Models define a data processing step and frequently represent some bit of business logic. They can be written in SQL or Python. Models can reference each other, and SBT will automatically build your complete data processing pipeline by parsing the model code for dependencies. A bundle of models powers an app on the Insight Cloud platform.
Models all live in the models/
directory of your SBT project. A model consists of two parts:
- A definition - a python or sql file that contains the code for that model. The name of the file will become the unique identifier for the model.
- A configuration - a yaml file that contains metadata for the model. Must have a named config matching the model name from the definition file.
Example
Let's look at a simple example to illustrate how models work.
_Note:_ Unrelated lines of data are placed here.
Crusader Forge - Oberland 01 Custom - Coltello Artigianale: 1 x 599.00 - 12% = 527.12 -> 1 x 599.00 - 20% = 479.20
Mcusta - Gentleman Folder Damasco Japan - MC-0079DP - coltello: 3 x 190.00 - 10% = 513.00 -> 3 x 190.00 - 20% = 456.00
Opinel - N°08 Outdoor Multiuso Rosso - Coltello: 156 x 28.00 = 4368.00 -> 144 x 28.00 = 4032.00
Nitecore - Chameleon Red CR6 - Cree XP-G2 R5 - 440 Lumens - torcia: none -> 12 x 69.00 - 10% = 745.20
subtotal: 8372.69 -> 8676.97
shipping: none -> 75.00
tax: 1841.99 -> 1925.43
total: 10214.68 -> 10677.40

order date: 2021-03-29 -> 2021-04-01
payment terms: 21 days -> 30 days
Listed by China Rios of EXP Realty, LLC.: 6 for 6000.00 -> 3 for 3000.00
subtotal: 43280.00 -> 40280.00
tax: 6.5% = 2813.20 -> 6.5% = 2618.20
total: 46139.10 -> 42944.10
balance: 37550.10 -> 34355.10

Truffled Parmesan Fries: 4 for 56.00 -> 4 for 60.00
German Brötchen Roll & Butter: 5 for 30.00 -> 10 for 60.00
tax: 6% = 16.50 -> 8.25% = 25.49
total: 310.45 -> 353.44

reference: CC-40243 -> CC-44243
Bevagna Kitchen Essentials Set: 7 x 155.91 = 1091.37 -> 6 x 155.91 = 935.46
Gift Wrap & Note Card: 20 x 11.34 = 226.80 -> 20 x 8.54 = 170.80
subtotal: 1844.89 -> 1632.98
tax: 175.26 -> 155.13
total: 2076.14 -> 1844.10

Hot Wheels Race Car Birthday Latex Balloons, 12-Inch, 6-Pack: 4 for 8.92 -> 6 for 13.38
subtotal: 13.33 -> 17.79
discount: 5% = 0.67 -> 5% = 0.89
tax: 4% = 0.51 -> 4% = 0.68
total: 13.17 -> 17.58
First we have the directory structure of the project:
sbt-project/
├── sources/
│ └── sources.yml
└── models/
├── my_first_model.sql
└── configs.yml
The model definition is a SQL file. It uses standard SQL plus some special syntax to access the Seek Run Context object. We can access sources, variables, and other model outputs using the seek
object. All of these variables are compiled at runtime based on the user's request. In this example, we are reading from an expected source table and adding a user-defined parameter to the output.
select
src.*,
'{seek.params[TEST_VAR]}' as user_param_value
from {seek.sources[vendor.table]} src
Next let's look at the model config file. It contains a yaml block like the below, which gives us the config for the model my_first_model
. The variables
key is a list of variables that users will be able to modify when running your app. The values_query
key is a query that returns the possible values for the variable - this is useful for powering dropdowns in Insight Cloud.
models:
- name: my_first_model
config:
language: sql
materialized: table
type: output
variables:
- name: TEST_VAR
display_name: Test Variable
type: VARCHAR
default: No test var set
values_query: values_test
Model Configs
The model config is contained in a yaml file. The filename doesn't matter, you can create multiple yaml files in nested directories if that suits your needs, or you can have one centralized yaml that holds all your model configs. SBT will search all yaml files for models:
keys to find a config that matches the model definition.:
Model Object Fields
Field | Description | Available Values |
---|---|---|
name | The name of the model, must be unique. Used as the name of tables created by this model. | string, must be unique |
config.packages | A list of python packages that need to be installed in the app environment to run this model. | list of strings, typical pip version pinning is supported |
config.materialized | The type of db object to create in snowflake | table or view |
config.language | The language of the model. | python or sql |
config.type | The type of model. | output or mapping |
config.variables | A list of model variables that can be set when running the model. | list of objects |
config.py_modules | A list of python wheel files that need to be installed in the snowflake environment to run this model. These should be located in the modules directory to be included with model deployments |
list of strings |
Model Variable Fields
Field | Description | Available Values |
---|---|---|
name | The name of the variable | string |
display_name | The name of the variable as it will be displayed to users | string |
type | The snowflake data type of the variable | string |
default | The default value of the variable | string |
values_query | A query that returns the possible values for the variable | string |
models:
- name: python_test
config:
packages:
- "snowflake-snowpark-python"
- "numpy"
- "scikit-learn"
- "pandas"
materialized: table
language: python
type: output
variables:
- name: TEST_VAR
display_name: Test Variable
type: VARCHAR
default: No test var set
values_query: values_test
py_modules:
- seek_cpg.whl
Seek Run Context
All of the magic of SBT happens via the Seek Run Context object. Models have access to an object called seek
which should be used to interact with the Seek platform. The seek object has properties for accessing sources, params, other models, and other current run context.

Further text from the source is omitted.